The negative motion should belong to a **different semantic action category** (e.g., activity → rest, movement → idle), not merely a variation of the same motion.

---

## 7. Example JSON Entries

[
  {
    "image_generation_prompt": "Generate an image of a woman practicing yoga on a wooden deck beside a calm lake at sunrise, surrounded by softly blurred trees and distant mountains. The background should be simple and softly defined, focusing on the subject’s pose.",
    "image_edit_prompt": "Generate the same scene and subject from a different camera view, keeping lighting, environment, and pose identical.",
    "sync_video_prompt": "A split-screen video showing the same yoga scene in perfect synchronization: [LEFT] A woman performs a gentle yoga pose on a mat over a wooden deck beside a lake. [RIGHT] The same yoga motion viewed from a different camera angle, both sides moving gracefully and perfectly synchronized.",
    "negative_video_prompt": "A video of the same woman and lakeside setting where she transitions from a yoga pose to sitting cross-legged and relaxing, keeping the same environment and camera setup."
  },
  {
    "image_generation_prompt": "Generate an image of a man chopping wood in a backyard surrounded by trees, a stump and logs around him, late afternoon light. The background should be natural but softly defined.",
    "image_edit_prompt": "Generate the same scene and subject from a different camera view, keeping lighting, environment, and pose identical.",
    "sync_video_prompt": "A split-screen video showing the same chopping scene in perfect synchronization: [LEFT] A man swings an axe to chop a log. [RIGHT] The same chopping motion viewed from a different camera position, both sides perfectly aligned in timing and rhythm.",
    "negative_video_prompt": "A video of the same man setting down the axe and wiping sweat from his forehead, with the backyard and lighting unchanged."
  },
  {
    "image_generation_prompt": "Generate an image of a golden retriever standing near a pond, fur wet, sunlight reflecting on the water.
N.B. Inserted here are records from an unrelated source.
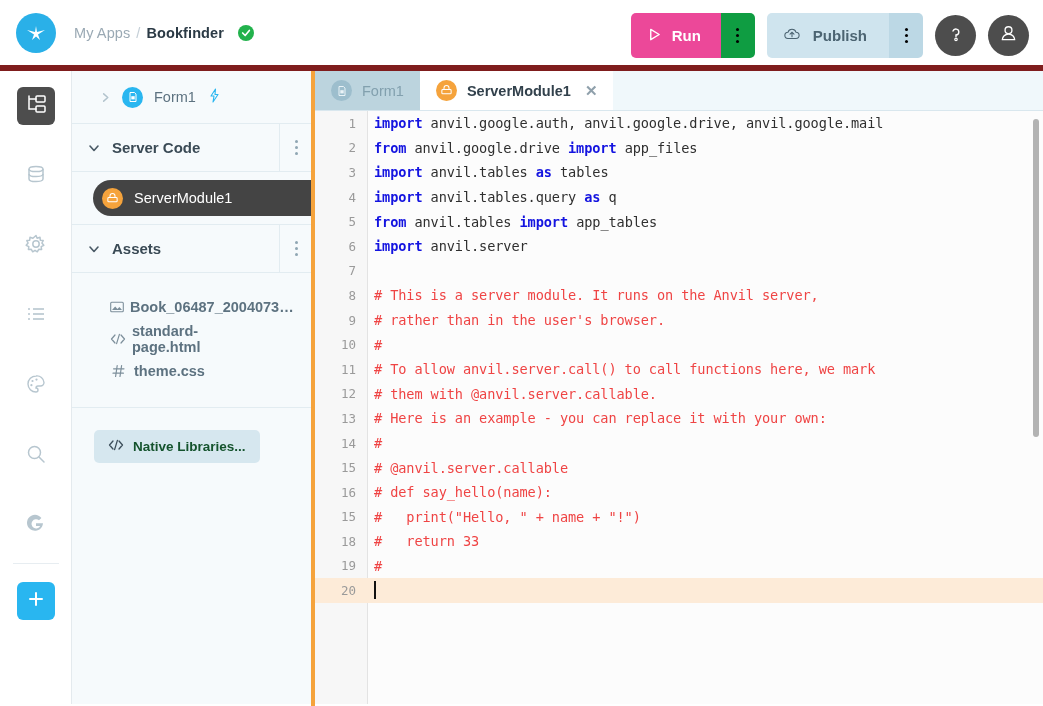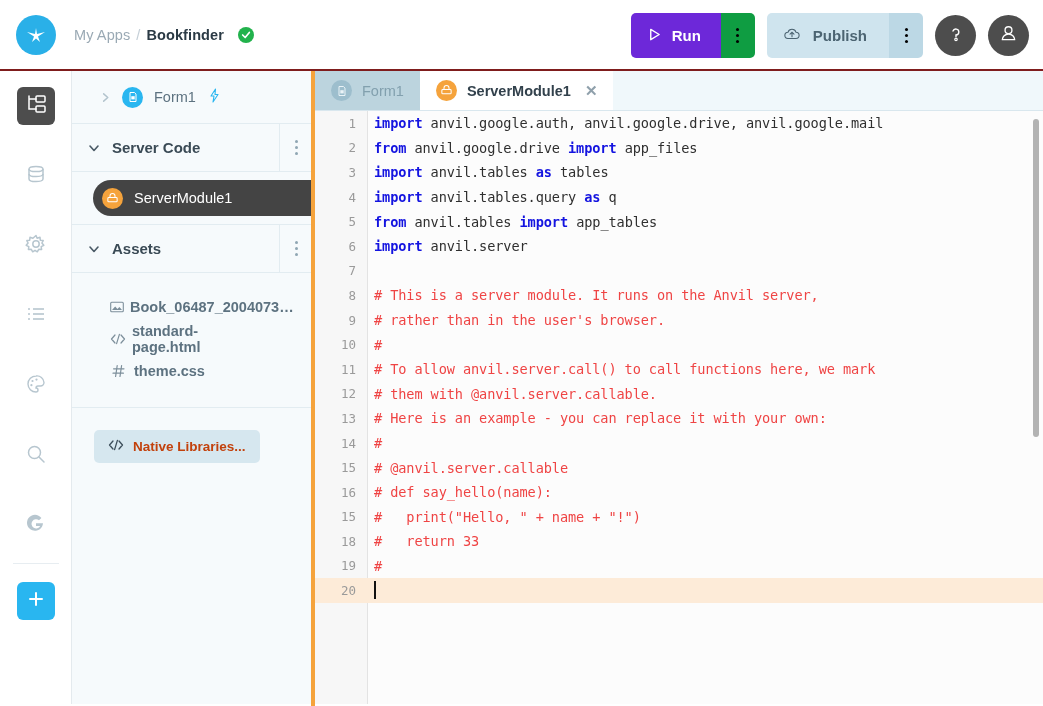"My Apps" .topbar { border-bottom: 2px solid #7f1d1d -> 6px solid #7f1d1d }
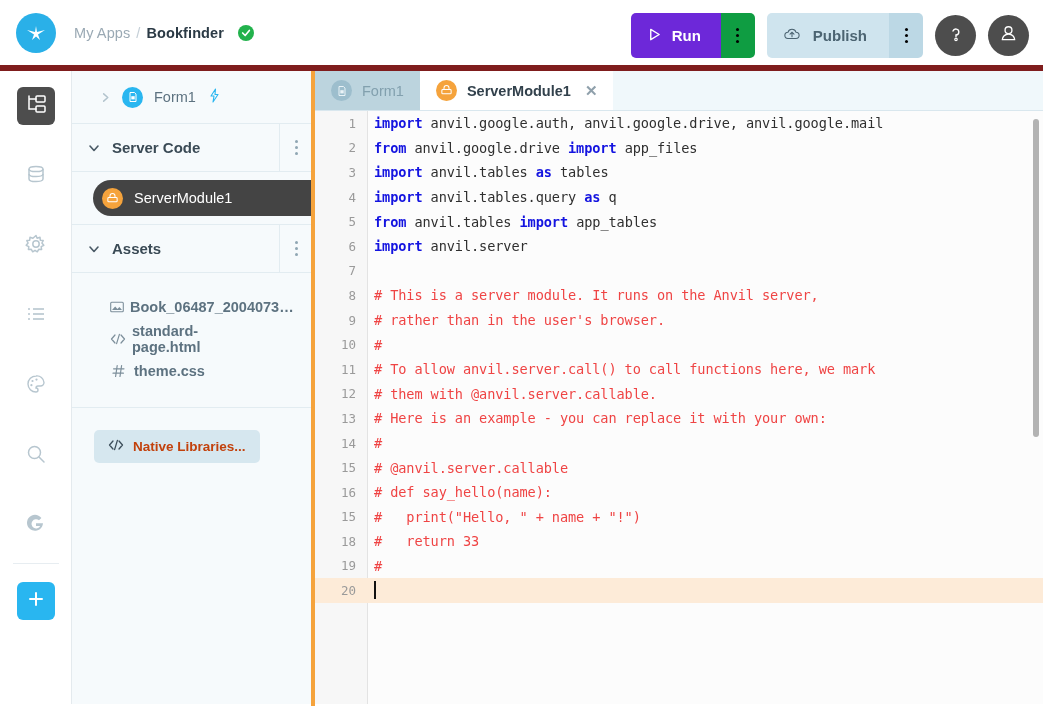"Run" .btn-run { background: #6d28d9 -> #ec4899 }
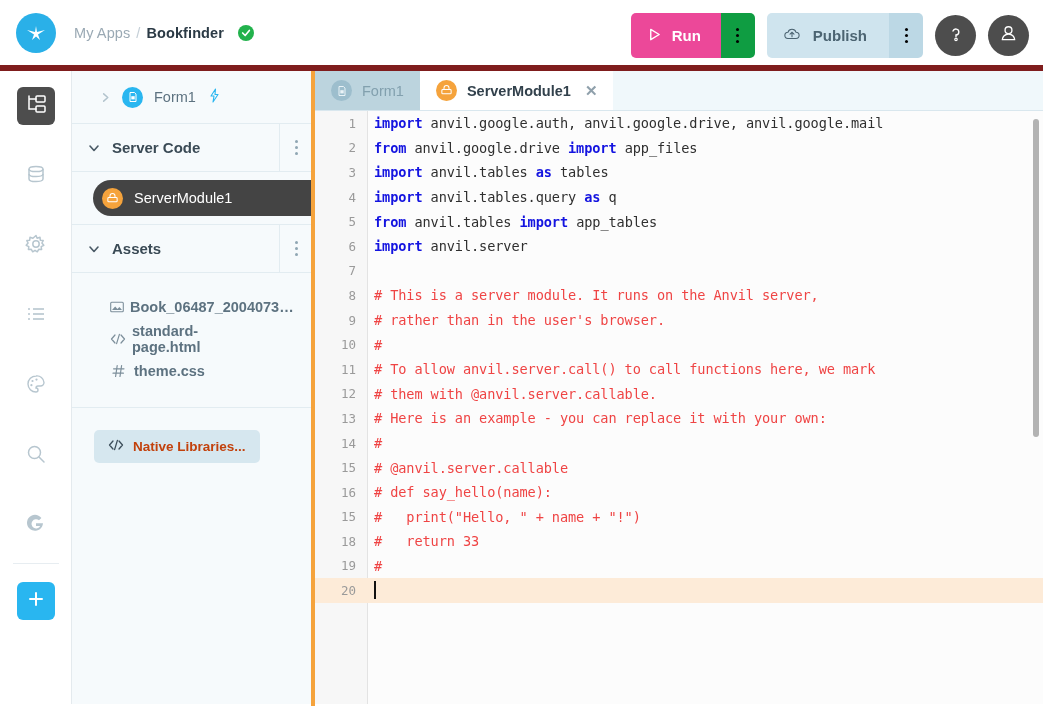"Native Libraries..." .native-btn { color: #c2410c -> #14532d }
Keep the background simple and natural.",
    "image_edit_prompt": "Generate the same scene and subject from a different camera view, keeping lighting, environment, and pose identical.",
    "sync_video_prompt": "A split-screen video showing the same dog shaking off water in perfect synchronization: [LEFT] The golden retriever shakes vigorously, droplets flying. [RIGHT] The same action viewed from a different camera view, both sides matching in motion and timing.",
    "negative_video_prompt": "A video of the same dog walking slowly along the pond’s edge, keeping lighting, camera, and background unchanged."
  }
]

---

## 8. Output Format
- Output exactly 50 JSON entries.
- Each entry must include all 4 required fields.
- Output must be a valid JSON array (or JSONL lines if specified).
- No extra commentary or markdown formatting.

---

## 9. Writing Style
- Natural and cinematic.
- Each field ≤ 120 words.
- Physically consistent camera changes.
- Clear, readable descriptions.
- No repetition or mirroring artifacts.

---

## GOAL
Generate 50 high-quality examples for the **“View”** class that exhibit meaningful camera viewpoint changes without changing content, and clear semantic motion differences for negatives.  
All camera positions remain static, and all motions occur **in place** — dynamic, but without translation across the scene.